Chronique Expo

Street food et contrôle des prix alimentaires: les Romains avaient tout inventé

04.08.15

« Street food », mondialisation des modes de consommation et contrôle des prix par le pouvoir politique: une exposition démontre dans la capitale italienne que les Romains avaient tout inventé, même dans le domaine de la nourriture.

Nourrir un Empire
En parallèle de l’Exposition universelle de Milan (nord), consacrée jusqu’au 31 octobre aux thèmes de l’agriculture et de l’alimentation, le musée de l’Ara Pacis à Rome organise une exposition très pédagogique et didactique, intitulée « Nourrir l’Empire, de Rome à Pompéi ». Elle part d’un postulat simple: comment les Romains parvenaient-ils à nourrir un Empire d’une cinquantaine de millions d’habitants, et surtout une capitale d’un million de personnes, qui fut la plus grande métropole de l’Histoire jusqu’à ce qu’elle soit détrônée par Londres lors de la révolution industrielle ? « La logistique déployée par les Romains pour se nourrir est fascinante« , souligne la commissaire de l’exposition, Orietta Rossini. Ainsi, une fois l’Egypte conquise, celle-ci devient province impériale, avec l’idée pour les Romains d’en faire le grenier à blé de leur empire. Dès lors, le blé constitue la denrée de base de l’alimentation romaine et des trésors d’organisation sont déployés pour l’acheminer à Rome, à moindre coût et surtout, toute l’année.

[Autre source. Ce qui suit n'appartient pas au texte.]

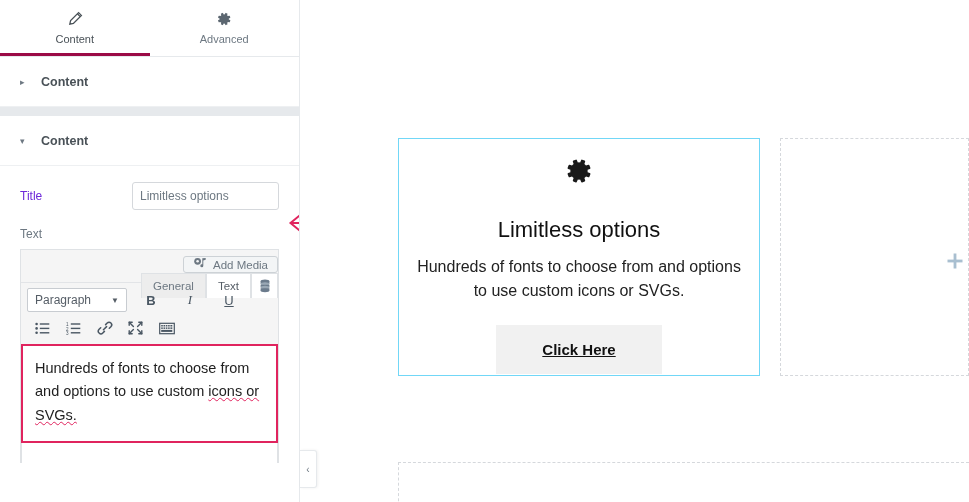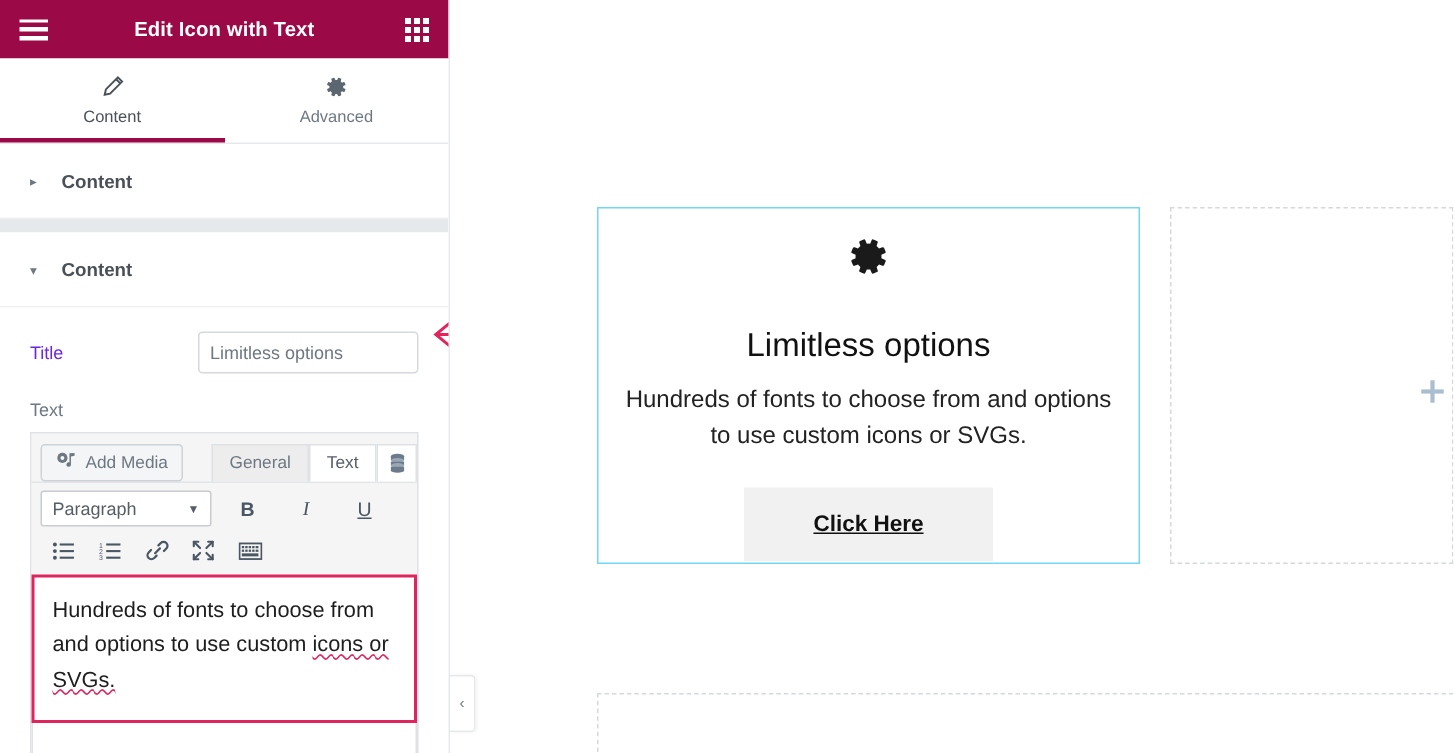--- a/index.html
+++ b/index.html
@@ -66,36 +66,36 @@
   .title-input-wrap input {
     flex: 1; border: none; outline: none; font-size: 12px; color: #6d7882;
     padding: 0 7px; font-family: "Liberation Sans", sans-serif; background: transparent;
   }
 
   .text-label { font-size: 12px; color: #6d7882; padding: 17px 0 8px 0; }
 
   
   .wp-editor { border: 1px solid #dfe2e5; background: #f5f5f5; }
   .wp-top { display: flex; align-items: flex-end; justify-content: space-between;
-    padding: 6px 0 0 6px; background: #f5f5f5; height: 32px;}
+    padding: 6px 0 0 6px; background: #f5f5f5; height: 32px; flex-direction: column;}
   .add-media { display: inline-flex; align-items: center; gap: 6px;
     background: #f3f5f6; border: 1px solid #cdd2d6; border-radius: 3px;
     height: 25px; padding: 0 9px; font-size: 11.5px; color: #6d7882; cursor: pointer; }
   .ed-tabs { display: flex; align-items: flex-end; height: 27px; }
   .ed-tab { height: 25px; padding: 0 11px; font-size: 11.5px; color: #6d7882;
     display: flex; align-items: center; border: 1px solid #dfe2e5; border-bottom: none;
     cursor: pointer; background: #ededed; }
   .ed-tab.active { background: #ffffff; color: #555d66; }
   .ed-dyn { width: 27px; height: 25px; border: 1px solid #dfe2e5; border-bottom: none;
     background: #fff; display: flex; align-items: center; justify-content: center; cursor: pointer; }
 
   .wp-toolbar { background: #f5f5f5; border-top: 1px solid #e2e4e7; padding: 5px 6px 4px 6px; }
   .tb-row { display: flex; align-items: center; gap: 0; }
   .tb-row.r1 { gap: 9px; margin-bottom: 4px; }
-  .para-select { width: 114px; height: 24px; background: #fff; border: 1px solid #c8ccd1;
+  .para-select { width: 100px; height: 24px; background: #fff; border: 1px solid #c8ccd1;
     border-radius: 2px; display: flex; align-items: center; justify-content: space-between;
     padding: 0 7px; font-size: 12px; color: #555d66; cursor: pointer; }
   .para-select .arrow { font-size: 8px; color: #555d66; }
   .tb-btn { width: 30px; height: 24px; display: flex; align-items: center;
     justify-content: center; cursor: pointer; color: #4a5763; font-size: 13px; }
   .tb-btn.bold { font-weight: bold; }
   .tb-btn.ital { font-style: italic; font-family: "Liberation Serif", serif; }
   .tb-btn.und { text-decoration: underline; }
   .tb-row.r2 .tb-btn { width: 31px; }
 
@@ -145,39 +145,20 @@
   #section2 { left: 98px; top: 462px; right: 0px; height: 60px;
     border: 1px dashed #d5d8dc; border-right: none; border-bottom: none; }
 </style>
 </head>
 <body>
 
 <div id="app">
 
   <div id="panel">
 
-    <div class="panel-header">
-      <div class="hamburger">
-        <span></span>
-          <span></span>
-          <span></span>
-      </div>
-      <div class="panel-title">Edit Icon with Text</div>
-      <div class="grid-icon">
-        <i></i>
-          <i></i>
-          <i></i>
-          <i></i>
-          <i></i>
-          <i></i>
-          <i></i>
-          <i></i>
-          <i></i>
-      </div>
-    </div>
 
     <div class="tabs">
       <div class="tab active">
         <span>
           <svg width="16" height="16" viewBox="0 0 16 16">
             <path d="M11.6 1.6l2.8 2.8-8 8-3.6.8.8-3.6z" fill="none" stroke="#495157" stroke-width="1.3"></path>
             <path d="M10.4 2.8l2.8 2.8" stroke="#495157" stroke-width="1.3"></path>
           </svg>
         </span>
         <span class="t-label">Content</span>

Des navires, contenant chacun entre 120 et 500 tonnes de grain, sont affrétés par des armateurs privés, pour une durée maximale de transport d’un mois entre Alexandrie et Ostie. Ces transports s’effectuent sous le contrôle de fonctionnaires d’Etat très puissants, dirigés par le préfet de l’annone, « un ancêtre du partenariat public-privé moderne en somme », souligne Mme Rossini, historienne. Ce qui fait de l’empereur « le seul dispensateur du pain quotidien, l’unique responsable de l’approvisionnement », une fonction qui en perdra certains tandis que d’autres, les « populistes », sauront en tirer profit, ajoute-t-elle.

Diète méditerranéenne
Auguste met ainsi en place la distribution gratuite de 35 kg de blé par mois à 20.000 citoyens, soit les hommes libres et âgés de plus de 17 ans. Les provinces africaines prendront ensuite le relais de l’Egypte, car il ne fallait que trois jours et trois nuits pour effectuer le voyage de Carthage à Ostie, le port de Rome. Au blé, s’ajoutent ensuite le vin, vendu à des prix « planchers », puis l’huile et la viande, dont la distribution est mise en place sous Aurélien (270-275 ap. JC). Les Romains consomment beaucoup de fruits et de légumes, un peu de viande et de poisson… Et voilà comment se constitue la « diète méditerranéenne » tant vantée depuis. « Tibère adorait le concombre et Auguste les asperges« , précise Mme Rossini, en montrant un échantillon des aliments carbonisés trouvés lors des fouilles d’Herculanum, détruite durant l’éruption du Vésuve en 79 après JC, en même temps que Pompéi. Fèves, petits pois, pois chiches, lentilles, fruits secs, oignons, amandes, dattes, pignons de pin, figues…

Les Romains avaient un régime très varié et relativement uniformisé préfigurant une « mondialisation des modes de consommation », il était composé d’aliments dont la « production était délocalisée dans tout l’Empire », explique Mme Rossini. Les Romains buvaient ainsi des vins de Gaule et de Chypre ou, pour les plus riches, de Campanie. Leur huile provenait d’Andalousie, leur miel de Grèce, tandis que le garum, un condiment à base de poissons séchés dont les Romains étaient friands, arrivait du Portugal.

La journée commence par le jentaculum, un petit-déjeuner avec pain, fromage et oeuf, suivi du prandium (déjeuner), pris sur le pouce dans les popinae (tavernes) et les thermopolia, ancêtres des enseignes de fast-food. Après les thermes, c’est l’heure de la cena (dîner), que les plus riches transforment en de longs et copieux banquets, chantés par le poète Martial dans ses Epigrammes. L’alimentation est si capitale que Dioclétien (284-305) promulgue finalement un édit sur le contrôle des prix alimentaires, pour empêcher qu’ils flambent. A l’époque, alors qu’un boulanger gagnait 50 deniers par jour, il fallait débourser 60 deniers pour deux poulets, 4 pour 25 figues, 30 pour un demi-litre de vin de Falerne et 12 pour 300 grammes de viande de porc.